Extracted material Block Start

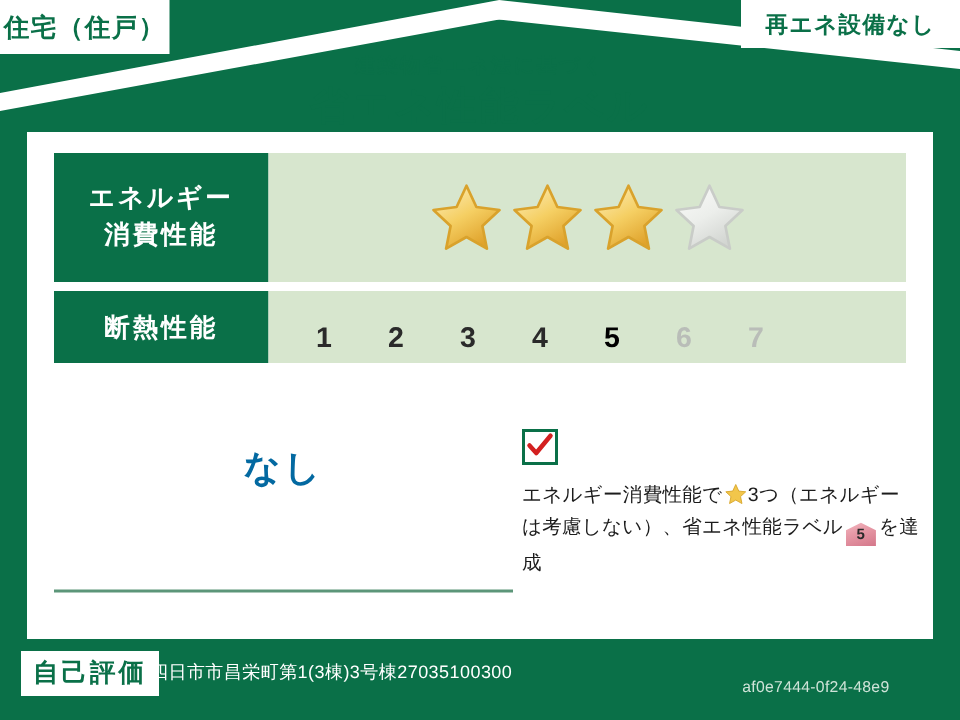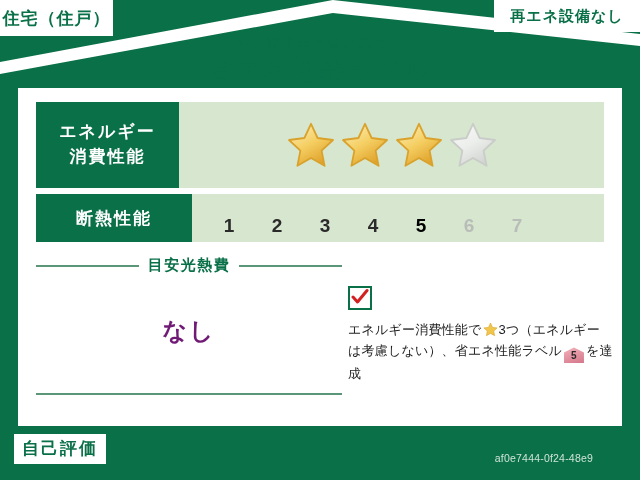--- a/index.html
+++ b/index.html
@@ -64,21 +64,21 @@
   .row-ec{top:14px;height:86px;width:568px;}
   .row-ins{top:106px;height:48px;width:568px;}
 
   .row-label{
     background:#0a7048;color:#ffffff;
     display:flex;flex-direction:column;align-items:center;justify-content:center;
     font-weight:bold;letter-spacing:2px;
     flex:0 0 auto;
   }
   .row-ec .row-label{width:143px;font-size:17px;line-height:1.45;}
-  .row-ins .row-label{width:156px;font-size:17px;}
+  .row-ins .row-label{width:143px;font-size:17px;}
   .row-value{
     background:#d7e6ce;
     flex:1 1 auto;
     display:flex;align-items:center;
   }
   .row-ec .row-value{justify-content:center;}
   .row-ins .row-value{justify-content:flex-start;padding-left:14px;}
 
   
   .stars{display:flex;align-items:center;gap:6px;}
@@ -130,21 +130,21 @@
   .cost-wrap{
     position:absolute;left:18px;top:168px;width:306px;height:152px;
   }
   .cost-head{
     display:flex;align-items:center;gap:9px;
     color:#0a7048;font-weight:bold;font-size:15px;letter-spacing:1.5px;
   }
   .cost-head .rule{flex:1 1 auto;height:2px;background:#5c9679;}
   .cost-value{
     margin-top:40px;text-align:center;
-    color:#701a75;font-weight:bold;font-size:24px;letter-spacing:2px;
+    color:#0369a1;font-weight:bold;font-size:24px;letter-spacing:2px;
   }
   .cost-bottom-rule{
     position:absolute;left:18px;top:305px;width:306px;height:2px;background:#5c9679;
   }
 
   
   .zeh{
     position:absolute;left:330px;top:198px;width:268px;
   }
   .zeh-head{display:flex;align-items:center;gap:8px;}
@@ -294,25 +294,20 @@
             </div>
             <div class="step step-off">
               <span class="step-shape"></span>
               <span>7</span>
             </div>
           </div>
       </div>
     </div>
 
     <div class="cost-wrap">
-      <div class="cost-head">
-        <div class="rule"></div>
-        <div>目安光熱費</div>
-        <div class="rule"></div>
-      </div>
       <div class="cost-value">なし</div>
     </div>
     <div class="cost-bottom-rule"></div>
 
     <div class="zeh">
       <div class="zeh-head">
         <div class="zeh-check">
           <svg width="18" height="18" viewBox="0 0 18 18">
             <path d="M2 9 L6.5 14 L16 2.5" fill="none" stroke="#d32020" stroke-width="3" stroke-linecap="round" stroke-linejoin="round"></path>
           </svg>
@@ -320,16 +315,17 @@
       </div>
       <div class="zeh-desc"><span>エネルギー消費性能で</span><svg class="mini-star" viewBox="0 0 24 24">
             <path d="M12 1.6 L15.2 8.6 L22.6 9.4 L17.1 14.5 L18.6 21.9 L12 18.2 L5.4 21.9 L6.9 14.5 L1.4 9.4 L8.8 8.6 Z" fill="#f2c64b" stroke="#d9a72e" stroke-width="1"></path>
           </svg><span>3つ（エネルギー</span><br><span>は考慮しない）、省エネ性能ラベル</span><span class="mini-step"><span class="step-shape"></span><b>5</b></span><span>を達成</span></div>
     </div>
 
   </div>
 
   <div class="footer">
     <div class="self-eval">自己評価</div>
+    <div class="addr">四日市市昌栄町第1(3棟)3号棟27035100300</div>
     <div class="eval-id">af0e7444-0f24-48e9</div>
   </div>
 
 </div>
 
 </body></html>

Extracted material Block End
Extracted material Block Start

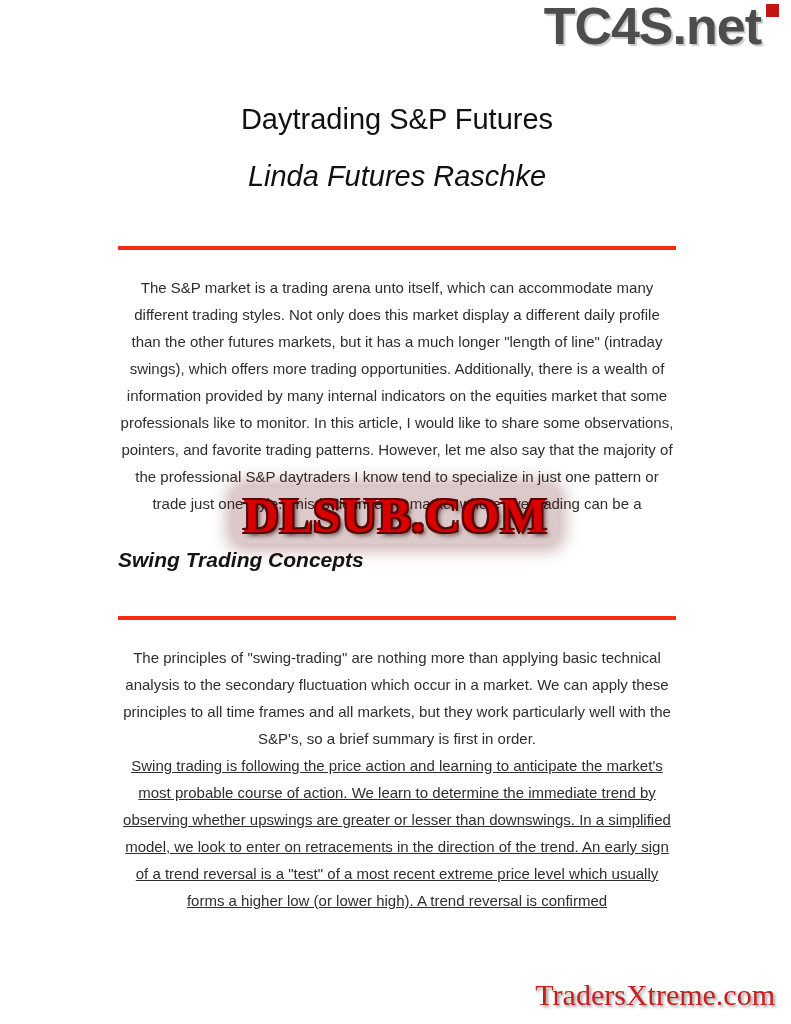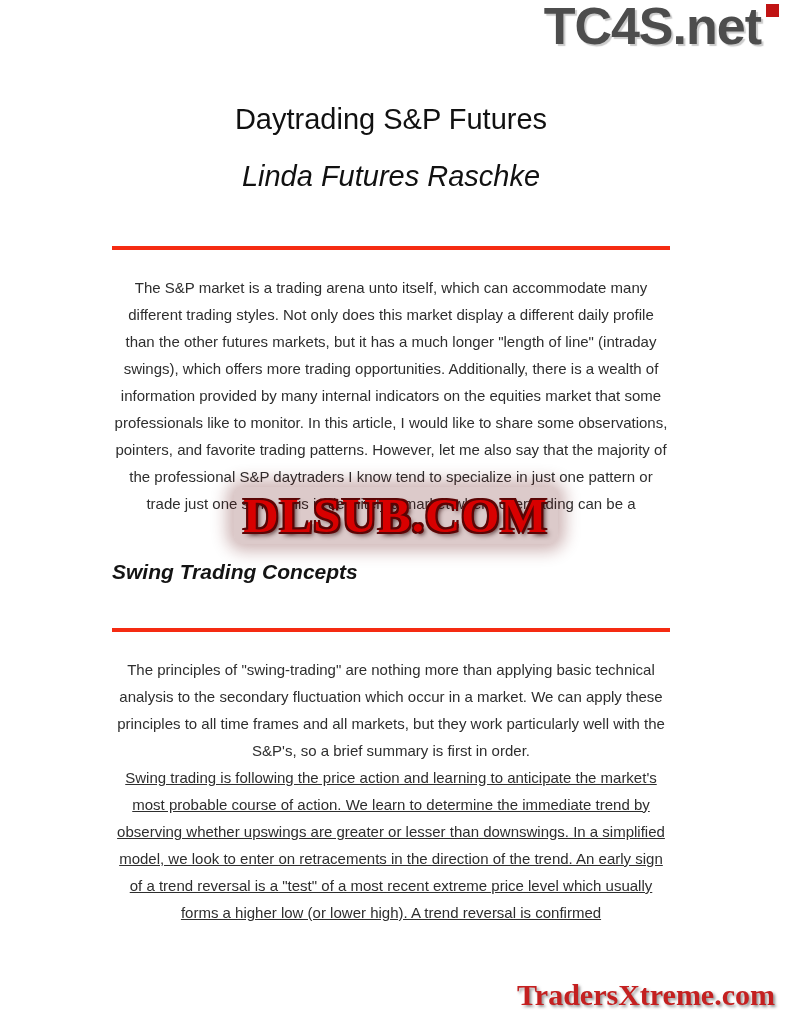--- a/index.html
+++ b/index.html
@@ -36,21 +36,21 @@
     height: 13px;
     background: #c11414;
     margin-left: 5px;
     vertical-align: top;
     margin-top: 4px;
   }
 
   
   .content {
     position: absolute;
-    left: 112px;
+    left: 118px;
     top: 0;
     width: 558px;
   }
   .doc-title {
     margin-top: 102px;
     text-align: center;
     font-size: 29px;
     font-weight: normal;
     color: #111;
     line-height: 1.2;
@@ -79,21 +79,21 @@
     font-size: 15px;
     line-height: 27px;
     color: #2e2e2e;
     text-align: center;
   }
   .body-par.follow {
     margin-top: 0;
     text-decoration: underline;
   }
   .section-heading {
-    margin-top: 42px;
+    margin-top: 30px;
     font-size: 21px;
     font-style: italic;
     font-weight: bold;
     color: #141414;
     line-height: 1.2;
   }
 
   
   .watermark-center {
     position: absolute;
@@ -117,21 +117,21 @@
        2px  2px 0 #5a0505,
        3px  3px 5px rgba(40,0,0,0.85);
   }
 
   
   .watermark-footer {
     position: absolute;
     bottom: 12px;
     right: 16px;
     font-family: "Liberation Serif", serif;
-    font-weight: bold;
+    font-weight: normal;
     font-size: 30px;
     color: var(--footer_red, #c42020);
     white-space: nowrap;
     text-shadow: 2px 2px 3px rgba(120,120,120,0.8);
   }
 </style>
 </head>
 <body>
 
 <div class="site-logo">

Extracted material Block End

(What to produce) Looking at the data, how many lines hold the string "left"? Reply with the number alone.

(Exercise answer) 7